Saved entries =>
▬▬▬▬▬▬▬▬▬▬
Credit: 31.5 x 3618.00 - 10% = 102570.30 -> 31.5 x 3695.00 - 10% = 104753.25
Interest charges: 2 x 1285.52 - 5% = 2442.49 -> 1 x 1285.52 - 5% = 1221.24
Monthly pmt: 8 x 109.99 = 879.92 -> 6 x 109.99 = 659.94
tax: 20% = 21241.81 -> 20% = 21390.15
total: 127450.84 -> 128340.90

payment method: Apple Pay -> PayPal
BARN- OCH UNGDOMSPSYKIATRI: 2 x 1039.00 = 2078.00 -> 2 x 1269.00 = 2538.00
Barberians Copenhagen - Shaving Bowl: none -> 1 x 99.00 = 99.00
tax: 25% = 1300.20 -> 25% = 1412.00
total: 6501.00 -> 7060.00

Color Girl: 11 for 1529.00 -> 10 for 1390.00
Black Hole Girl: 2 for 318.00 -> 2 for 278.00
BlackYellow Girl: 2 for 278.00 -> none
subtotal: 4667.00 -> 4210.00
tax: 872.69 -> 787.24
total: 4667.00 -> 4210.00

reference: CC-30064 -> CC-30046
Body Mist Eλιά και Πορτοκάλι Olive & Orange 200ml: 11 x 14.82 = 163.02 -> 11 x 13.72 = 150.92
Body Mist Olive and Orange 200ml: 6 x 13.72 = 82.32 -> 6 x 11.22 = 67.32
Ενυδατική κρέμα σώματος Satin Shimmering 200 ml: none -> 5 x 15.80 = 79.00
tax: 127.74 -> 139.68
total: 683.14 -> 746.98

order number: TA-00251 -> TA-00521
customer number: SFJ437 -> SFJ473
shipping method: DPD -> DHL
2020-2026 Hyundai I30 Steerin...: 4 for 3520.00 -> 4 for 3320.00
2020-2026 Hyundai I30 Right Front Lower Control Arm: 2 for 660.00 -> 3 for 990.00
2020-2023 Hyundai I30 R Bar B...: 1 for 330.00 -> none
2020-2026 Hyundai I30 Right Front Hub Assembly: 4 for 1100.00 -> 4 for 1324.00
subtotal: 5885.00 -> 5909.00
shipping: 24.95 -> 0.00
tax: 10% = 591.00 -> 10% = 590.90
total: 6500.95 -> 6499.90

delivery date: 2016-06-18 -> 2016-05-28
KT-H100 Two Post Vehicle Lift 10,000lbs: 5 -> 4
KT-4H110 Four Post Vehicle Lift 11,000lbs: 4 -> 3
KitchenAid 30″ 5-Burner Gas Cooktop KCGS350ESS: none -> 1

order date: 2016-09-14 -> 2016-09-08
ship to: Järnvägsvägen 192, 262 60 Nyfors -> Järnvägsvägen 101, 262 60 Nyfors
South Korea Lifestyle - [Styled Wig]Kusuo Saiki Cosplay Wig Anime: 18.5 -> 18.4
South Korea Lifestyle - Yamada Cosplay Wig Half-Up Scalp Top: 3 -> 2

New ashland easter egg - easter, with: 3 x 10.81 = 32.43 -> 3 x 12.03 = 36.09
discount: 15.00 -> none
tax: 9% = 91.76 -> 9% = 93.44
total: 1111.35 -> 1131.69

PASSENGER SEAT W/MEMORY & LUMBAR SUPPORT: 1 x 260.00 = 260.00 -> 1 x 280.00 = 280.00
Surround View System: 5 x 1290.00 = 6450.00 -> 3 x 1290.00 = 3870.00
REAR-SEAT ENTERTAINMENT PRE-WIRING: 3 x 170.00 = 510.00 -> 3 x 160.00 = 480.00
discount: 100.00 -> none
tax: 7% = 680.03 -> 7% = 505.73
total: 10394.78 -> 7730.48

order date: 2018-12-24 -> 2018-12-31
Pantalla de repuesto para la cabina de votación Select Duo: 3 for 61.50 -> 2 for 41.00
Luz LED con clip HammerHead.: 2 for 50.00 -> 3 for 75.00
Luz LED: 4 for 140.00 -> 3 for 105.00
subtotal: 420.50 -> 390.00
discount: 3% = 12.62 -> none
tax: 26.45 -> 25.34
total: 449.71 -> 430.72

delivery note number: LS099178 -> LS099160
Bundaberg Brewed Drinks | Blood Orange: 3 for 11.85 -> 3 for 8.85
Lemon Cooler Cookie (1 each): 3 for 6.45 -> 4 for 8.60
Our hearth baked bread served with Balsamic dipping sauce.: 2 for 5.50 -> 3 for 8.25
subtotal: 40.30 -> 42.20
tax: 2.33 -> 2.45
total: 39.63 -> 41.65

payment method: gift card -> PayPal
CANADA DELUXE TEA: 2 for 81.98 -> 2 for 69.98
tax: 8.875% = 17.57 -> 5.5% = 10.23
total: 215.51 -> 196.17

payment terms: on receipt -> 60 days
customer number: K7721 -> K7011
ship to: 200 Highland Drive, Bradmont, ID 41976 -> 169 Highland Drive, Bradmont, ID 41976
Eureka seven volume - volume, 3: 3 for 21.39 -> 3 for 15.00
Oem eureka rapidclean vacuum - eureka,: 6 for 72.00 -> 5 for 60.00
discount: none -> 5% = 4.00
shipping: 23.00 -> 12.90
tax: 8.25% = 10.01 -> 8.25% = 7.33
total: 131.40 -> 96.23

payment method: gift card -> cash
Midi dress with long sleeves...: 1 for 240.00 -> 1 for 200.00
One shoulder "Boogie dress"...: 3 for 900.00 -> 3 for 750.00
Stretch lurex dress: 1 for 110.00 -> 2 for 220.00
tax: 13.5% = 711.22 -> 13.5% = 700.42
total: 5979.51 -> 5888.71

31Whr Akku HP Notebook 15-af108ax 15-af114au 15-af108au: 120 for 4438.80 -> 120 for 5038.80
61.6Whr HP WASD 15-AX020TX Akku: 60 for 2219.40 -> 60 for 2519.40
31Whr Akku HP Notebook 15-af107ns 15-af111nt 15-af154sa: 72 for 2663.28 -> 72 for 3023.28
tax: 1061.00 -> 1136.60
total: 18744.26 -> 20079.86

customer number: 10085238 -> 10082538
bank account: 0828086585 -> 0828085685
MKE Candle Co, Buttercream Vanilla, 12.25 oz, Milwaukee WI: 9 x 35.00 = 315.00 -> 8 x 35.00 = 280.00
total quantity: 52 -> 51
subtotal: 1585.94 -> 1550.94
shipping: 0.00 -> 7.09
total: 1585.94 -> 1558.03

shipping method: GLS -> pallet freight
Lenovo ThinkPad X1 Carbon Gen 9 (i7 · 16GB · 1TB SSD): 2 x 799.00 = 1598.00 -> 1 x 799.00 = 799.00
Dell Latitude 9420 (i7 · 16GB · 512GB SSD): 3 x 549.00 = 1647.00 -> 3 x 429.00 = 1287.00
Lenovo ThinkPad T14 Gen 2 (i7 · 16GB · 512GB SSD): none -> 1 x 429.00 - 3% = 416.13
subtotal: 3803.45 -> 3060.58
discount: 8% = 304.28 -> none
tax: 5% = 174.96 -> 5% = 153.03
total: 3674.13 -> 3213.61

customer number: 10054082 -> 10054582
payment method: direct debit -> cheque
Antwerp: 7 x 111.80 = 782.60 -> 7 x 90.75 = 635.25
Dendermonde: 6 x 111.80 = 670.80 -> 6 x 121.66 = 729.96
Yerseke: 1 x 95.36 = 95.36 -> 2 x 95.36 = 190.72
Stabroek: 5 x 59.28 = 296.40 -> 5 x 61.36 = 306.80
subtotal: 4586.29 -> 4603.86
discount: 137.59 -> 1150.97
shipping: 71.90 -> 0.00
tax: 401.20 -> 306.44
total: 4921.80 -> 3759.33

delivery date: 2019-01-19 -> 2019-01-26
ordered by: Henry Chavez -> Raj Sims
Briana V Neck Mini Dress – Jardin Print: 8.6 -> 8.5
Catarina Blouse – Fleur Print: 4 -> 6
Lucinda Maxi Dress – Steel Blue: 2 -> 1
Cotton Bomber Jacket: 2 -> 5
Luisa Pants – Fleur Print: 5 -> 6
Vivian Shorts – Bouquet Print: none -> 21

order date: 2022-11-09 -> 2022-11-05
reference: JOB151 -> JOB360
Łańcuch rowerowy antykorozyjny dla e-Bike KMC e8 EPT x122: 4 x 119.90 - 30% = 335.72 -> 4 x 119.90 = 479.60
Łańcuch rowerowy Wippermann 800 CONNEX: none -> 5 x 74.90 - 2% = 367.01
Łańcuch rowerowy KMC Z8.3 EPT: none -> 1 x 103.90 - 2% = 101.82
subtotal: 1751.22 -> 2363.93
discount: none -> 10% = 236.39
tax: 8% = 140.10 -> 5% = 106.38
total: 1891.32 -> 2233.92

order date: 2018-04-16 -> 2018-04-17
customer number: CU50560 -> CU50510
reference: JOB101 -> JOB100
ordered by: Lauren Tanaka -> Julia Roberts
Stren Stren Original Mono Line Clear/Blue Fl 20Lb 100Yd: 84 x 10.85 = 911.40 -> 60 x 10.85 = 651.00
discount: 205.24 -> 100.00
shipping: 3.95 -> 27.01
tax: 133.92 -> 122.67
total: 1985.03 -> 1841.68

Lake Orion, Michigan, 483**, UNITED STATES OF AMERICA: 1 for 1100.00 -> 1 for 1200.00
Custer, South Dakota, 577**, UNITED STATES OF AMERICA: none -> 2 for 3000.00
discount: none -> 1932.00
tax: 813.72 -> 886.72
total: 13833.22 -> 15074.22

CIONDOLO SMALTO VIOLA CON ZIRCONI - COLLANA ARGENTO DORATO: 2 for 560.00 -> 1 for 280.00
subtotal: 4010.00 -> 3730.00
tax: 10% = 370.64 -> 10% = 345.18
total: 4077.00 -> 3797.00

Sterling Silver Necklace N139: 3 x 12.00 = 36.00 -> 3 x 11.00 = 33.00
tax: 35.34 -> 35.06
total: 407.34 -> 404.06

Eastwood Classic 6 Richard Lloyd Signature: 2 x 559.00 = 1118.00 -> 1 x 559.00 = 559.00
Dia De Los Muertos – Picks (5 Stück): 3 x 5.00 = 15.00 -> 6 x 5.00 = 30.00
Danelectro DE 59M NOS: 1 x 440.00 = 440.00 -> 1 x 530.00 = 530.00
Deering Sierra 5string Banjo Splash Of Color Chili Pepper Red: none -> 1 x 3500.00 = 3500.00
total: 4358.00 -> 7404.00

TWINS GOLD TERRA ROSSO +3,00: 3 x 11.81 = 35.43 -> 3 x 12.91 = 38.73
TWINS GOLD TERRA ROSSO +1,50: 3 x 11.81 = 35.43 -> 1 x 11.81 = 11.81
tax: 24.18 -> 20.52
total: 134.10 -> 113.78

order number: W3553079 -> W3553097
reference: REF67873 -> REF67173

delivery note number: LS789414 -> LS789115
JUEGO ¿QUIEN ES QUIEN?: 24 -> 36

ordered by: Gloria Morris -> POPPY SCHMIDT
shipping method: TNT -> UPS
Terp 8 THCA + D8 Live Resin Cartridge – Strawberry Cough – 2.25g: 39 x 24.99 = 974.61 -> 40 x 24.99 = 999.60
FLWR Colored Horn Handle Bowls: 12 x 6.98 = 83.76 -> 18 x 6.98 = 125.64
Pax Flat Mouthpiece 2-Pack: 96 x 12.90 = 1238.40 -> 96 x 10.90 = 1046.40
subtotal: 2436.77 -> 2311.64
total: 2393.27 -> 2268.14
▬▬▬▬▬▬▬▬▬▬
Task to carry out => Of the lines above, retype only those from the line containing "subtotal: 40.30 -> 42.20" through the line containing "Oem eureka rapidclean", including both, exactly.

Answer to this task =>
subtotal: 40.30 -> 42.20
tax: 2.33 -> 2.45
total: 39.63 -> 41.65

payment method: gift card -> PayPal
CANADA DELUXE TEA: 2 for 81.98 -> 2 for 69.98
tax: 8.875% = 17.57 -> 5.5% = 10.23
total: 215.51 -> 196.17

payment terms: on receipt -> 60 days
customer number: K7721 -> K7011
ship to: 200 Highland Drive, Bradmont, ID 41976 -> 169 Highland Drive, Bradmont, ID 41976
Eureka seven volume - volume, 3: 3 for 21.39 -> 3 for 15.00
Oem eureka rapidclean vacuum - eureka,: 6 for 72.00 -> 5 for 60.00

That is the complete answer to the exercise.